La Ópera de Pekín, un espectáculo único que se inició a mediados del siglo XIX, se hizo extremadamente popular entre la corte de la dinastía Qing. Está considerada como una de las máximas expresiones de la cultura china y a nadie puede extrañar que, en el año 2010, la Unesco la declarara Patrimonio Cultural Inmaterial de la Humanidad. Sé que a muchos esto les puede sonar a coñazo. No les culpo porque hasta hace poco yo era uno de ellos.
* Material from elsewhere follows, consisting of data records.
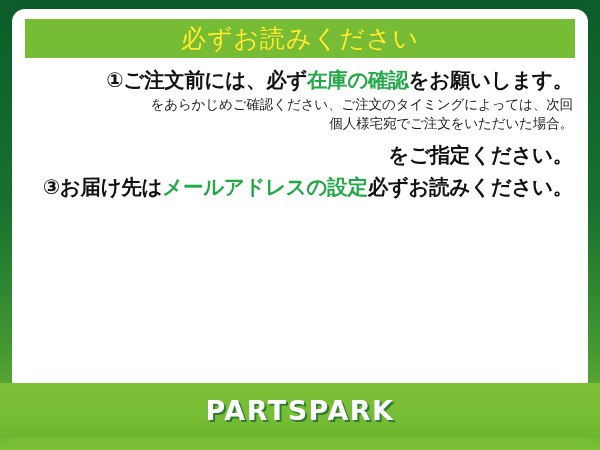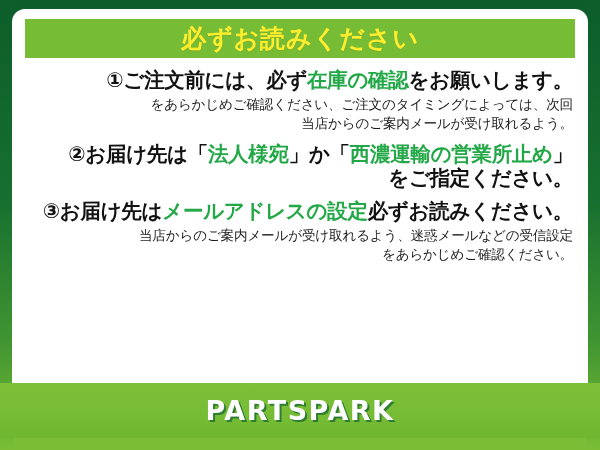"必ずお読みください" .titlebar-text { font-weight: bold -> normal }
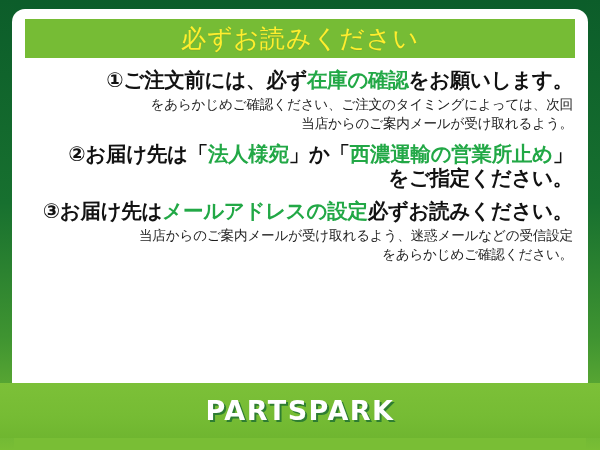"当店からのご案内メールが受け取れるよう。" p { text: 当店からのご案内メールが受け取れるよう -> 個人様宅宛でご注文をいただいた場合 }
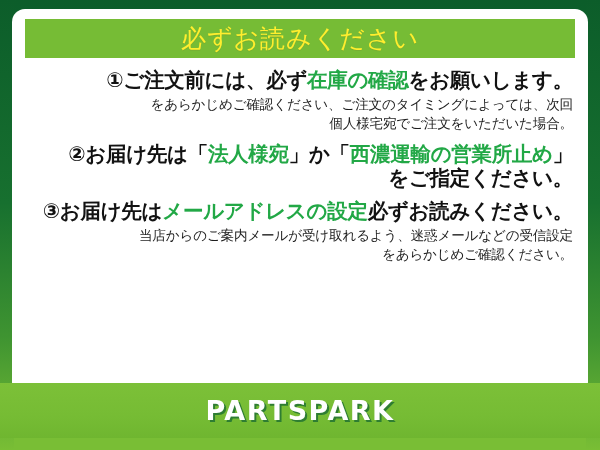"②お届け先は「法人様宛」か「西濃運輸の営業所止め」" div.head { html: <div> <span>②</span><span>お届け先は「</span><span>法人様宛</span><span>」か「</span><span>西濃運輸の営業所止め</span><span>」</span> </div> -> none }
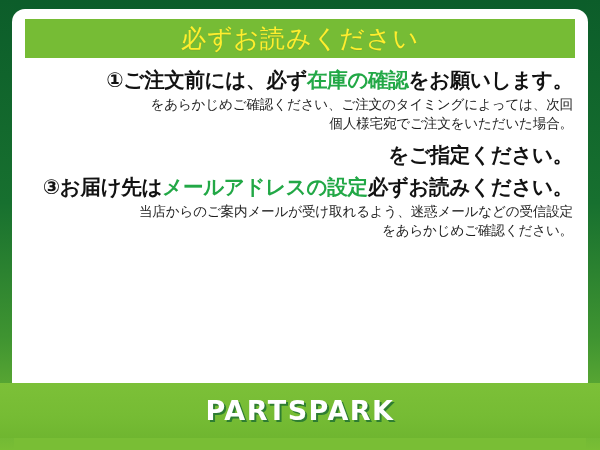"当店からのご案内メールが受け取れるよう、迷惑メールなどの受信設定" div.body { html: <div> <p>当店からのご案内メールが受け取れるよう、迷惑メールなどの受信設定</p> <p>をあらかじめご確認ください。</p> </div> -> none }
Pero, a diferencia de la Ópera China, que, ésa sí, puede resultar imbancable a los culturalmente ajenos, la de Pekín es el espectáculo total, donde danza, canto, interpretación, malabarismo, acrobacia, vestuario y maquillaje se aúnan en un todo indisoluble para mantener viva la fascinación del espectador, que no decae en ningún momento de la representación. Es como asistir al teatro, al ballet, al circo y a la ópera, todo en uno.
En una ocasión tuve la oportunidad de visitar la Escuela Nacional de Artes Escénicas de Taiwan. Me recordó de inmediato al centro donde se forman las gimnastas olímpicas rumanas, que conocí hace años de la mano de Andrea Raducan, reina mundial indiscutible de la especialidad hasta su retirada. Allí se preparan los futuros artistas para la Ópera de Pekín. Los chicos (las chicas) ingresan a los diez años y siguen una severa disciplina de estudio y trabajo durante un período de doce años, en los que no adquieren otra cosa que la formación de base (la técnica, digamos) en las distintas especialidades. El talento artístico es cosa de cada cual.
Resulta sencillamente prodigioso ver una tropa de mocosos montarse un castellet de tropecientos pisos en menos de lo que se tarda en contarlo. Trepan unos por otros con la confianza y naturalidad de auténticos macacos. Y ahí puede que esté la clave del asunto. Debidamente adiestrados desde la infancia, sus músculos son fuertes y elásticos como los de un simio, igual que su equilibrio y concentración. Se mueven en las alturas como si estuvieran en la moqueta de su casa y, cuando caen al suelo, ruedan y se levantan como si tal cosa.
Dos parejas de acróbatas de unos dieciséis años (ellas, clavel al pelo, moño recogidos y traje negro) se retorcían en posturas inverosímiles sobre los hombros, la cabeza o los pies de ellos (pajarita sin camisa, torso y bíceps de gimnastas) al ritmo de una sentida canción de Enrique Iglesias. Tras las demostraciones parciales, una breve representación de ópera permitió a los escasos y privilegiados espectadores que allí nos encontrábamos disfrutar de las complejas coreografías, la danza de cada paso, la musicalidad de un idioma que se basa en tonos más que en palabras, la riqueza del vestuario, el riesgo de las acrobacias y el significado de los maquillajes.
La antigua sabiduría china, embebida de la espiritualidad y los valores budistas y taoístas, dio origen a todo, desde las innovaciones médicas hasta la ópera, la danza, la arquitectura e incluso las artes marciales. Aunque, según me aseguran, tras décadas de régimen comunista gran parte de esta cultura de inspiración divina ha sido olvidada. Es una suerte que parte ella sobreviva aún en la llamada Ópera de Pekín de Taipei.